4 min read

Payment data in 2020: partnerships are key - but beware

2 December 2019

In the past, a bank sent money to another bank by order of the payer. Today, a number of technological companies are involved in a financial transaction. How do you, as a small or large company in that chain, deal with all the payment data?

The impact of tech on society has never been as great as it is now. Everything revolves around the laws and regulations that have been revised after years of discussion and lobbying and that focus on modern life. Whereas before, tech companies could first develop an innovative product and then tweak the product to comply with the legislation, nowadays the (very) strict requirements for a product or service already apply as soon as it is put onto the market. Benefits for the consumer, but stressful times for entrepreneurs: is the company still compliant? Do new investments need to be attracted in order to comply with privacy legislation? And how can I prevent a clash with the regulator?

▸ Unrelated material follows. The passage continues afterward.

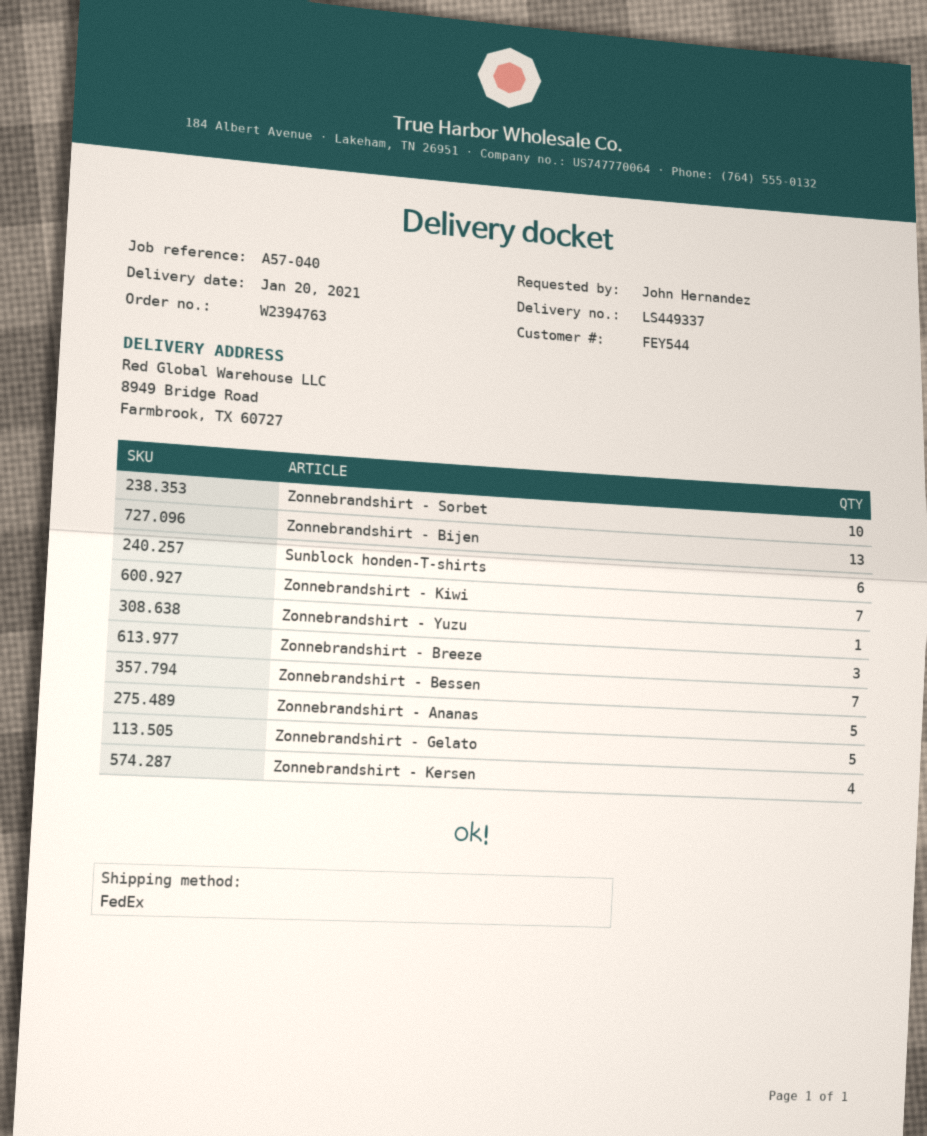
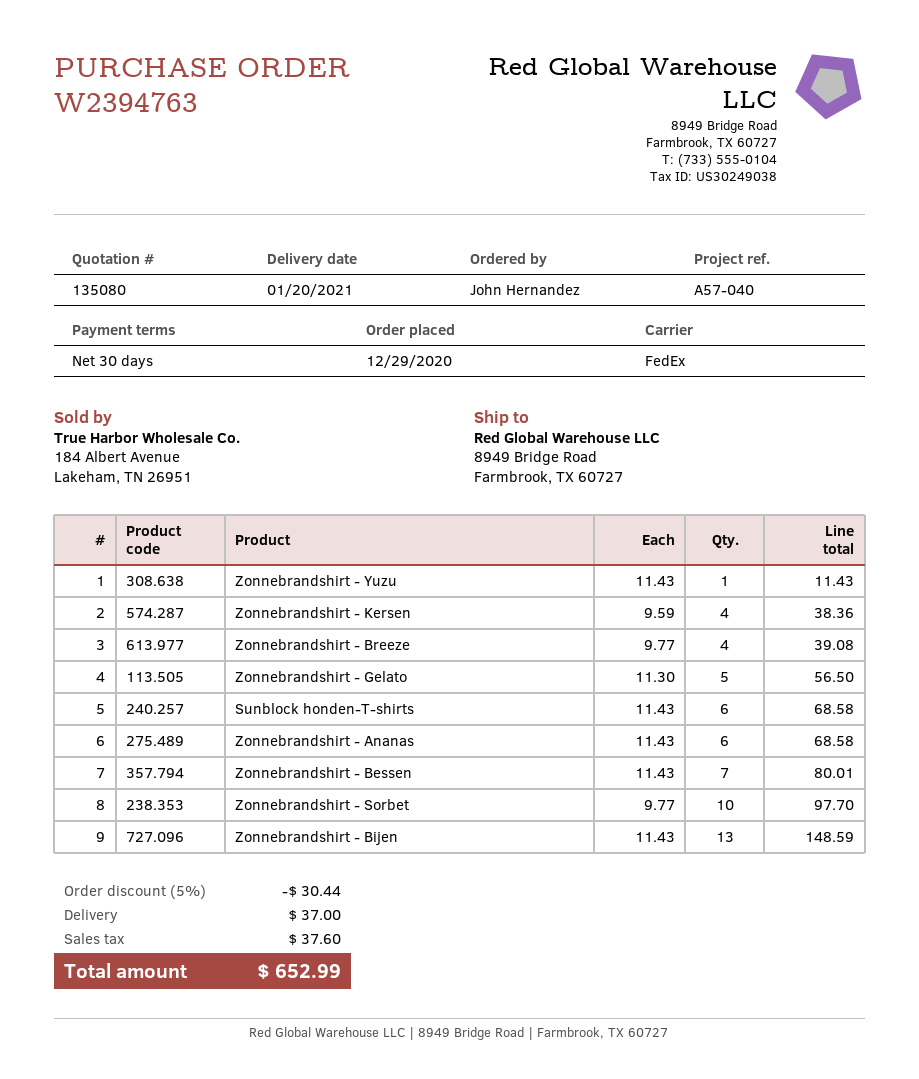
Zonnebrandshirt - Kiwi: 7 -> none
Zonnebrandshirt - Breeze: 3 -> 4
Zonnebrandshirt - Ananas: 5 -> 6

One of the most eye-catching regulations is PSD2: a new European directive on payment services for consumers and businesses. It will allow account holders in the EU to give companies, other than their own bank, access to their bank account details. Many FinTech companies are entering this market and offer useful tools for the account holder. For example, the mortgage lender who can see what a person’s spending pattern is at the touch of a button. “But that doesn’t happen just like that,” explains FinTech and payment transfer expert Arno Voerman.

“Regulators, the Personal Data Protection Authority (DPA) and the Dutch Central Bank (DNB), make FinTech companies jump through many narrow hoops. Discussions between regulators have also delayed the introduction of PSD2 in the Netherlands – it is almost the last country in the EU to do so. The PSD2 regulation in the Netherlands is also stricter in some respects than it may be in other countries. For FinTech companies, this means that they have to set up their service at both the back and the front, so that it is clear to the consumer what exactly he is giving permission for.”

The DPA is the talk of the town for FinTech executives and banks, because the regulator has stated that transaction data is primarily used to analyse, profile and perhaps even to sell to third parties for commercial purposes. “The regulator keeps a close eye on developments in the use of payment data for commercial purposes,” says Voerman.

Looking to the future starts at the very beginning

When starting up a tech company, it is important to have everything in order at the base, even for those things you cannot or do not want to offer yet. Does the FinTech start-up already know that it will want to offer insurance in three years’ time? Then make sure you know which permits you need for this purpose, and let the licensing process begin. Patching things up afterwards is usually possible, but it costs a lot of time and money, both on the income side and on the expenditure side. A large number of FinTechs will not survive after one or two years. The data gained will have to be erased, but sometimes it is sold on as well. But, pay attention to the GDPR: can data be sold just like that?

 

In order to be able to process and retrieve these payment data, you can enter into partnerships with other parties in the payment chain. Voerman: “A licensee can make a connection with about 6000 European banks. Building the technical link yourself, via an API, costs a lot of money, knowledge and manpower. Access to an API can also be purchased from an API builder or an API Hub. These are new parties that have found a place in the chain.”

And that is what makes the theme of ‘partnerships’ so important, says Voerman. “Collaboration will often be a better option than building it yourself”.

So PSD2 is revolutionising the payment sector, but a FinTech company must be able to hold its ground in the jungle of laws and regulations, regulators, privacy, partnerships and competition. Voerman does have a suggestion: “Be clear about your company’s revenue model when working with potentially sensitive data. Reputational damage can be devastating.”